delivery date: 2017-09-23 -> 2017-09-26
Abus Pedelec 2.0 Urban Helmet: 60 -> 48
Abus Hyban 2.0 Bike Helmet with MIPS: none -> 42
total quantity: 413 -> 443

========

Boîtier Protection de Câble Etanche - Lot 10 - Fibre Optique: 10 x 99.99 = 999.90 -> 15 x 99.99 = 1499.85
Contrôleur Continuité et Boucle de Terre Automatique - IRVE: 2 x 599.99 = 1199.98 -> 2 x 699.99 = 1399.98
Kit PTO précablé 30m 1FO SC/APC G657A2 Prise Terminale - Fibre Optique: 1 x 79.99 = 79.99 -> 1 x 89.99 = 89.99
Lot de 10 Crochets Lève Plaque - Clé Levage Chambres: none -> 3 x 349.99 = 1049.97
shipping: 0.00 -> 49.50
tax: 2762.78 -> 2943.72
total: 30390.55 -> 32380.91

========

**Aim of the task**: All lines above from the one containing "delivery date: 2017-09-23 -> 2017-09-26" to the one containing "total quantity: 413 -> 443" must be repeated exactly, both lines included, and no others.

**Final answer**:
delivery date: 2017-09-23 -> 2017-09-26
Abus Pedelec 2.0 Urban Helmet: 60 -> 48
Abus Hyban 2.0 Bike Helmet with MIPS: none -> 42
total quantity: 413 -> 443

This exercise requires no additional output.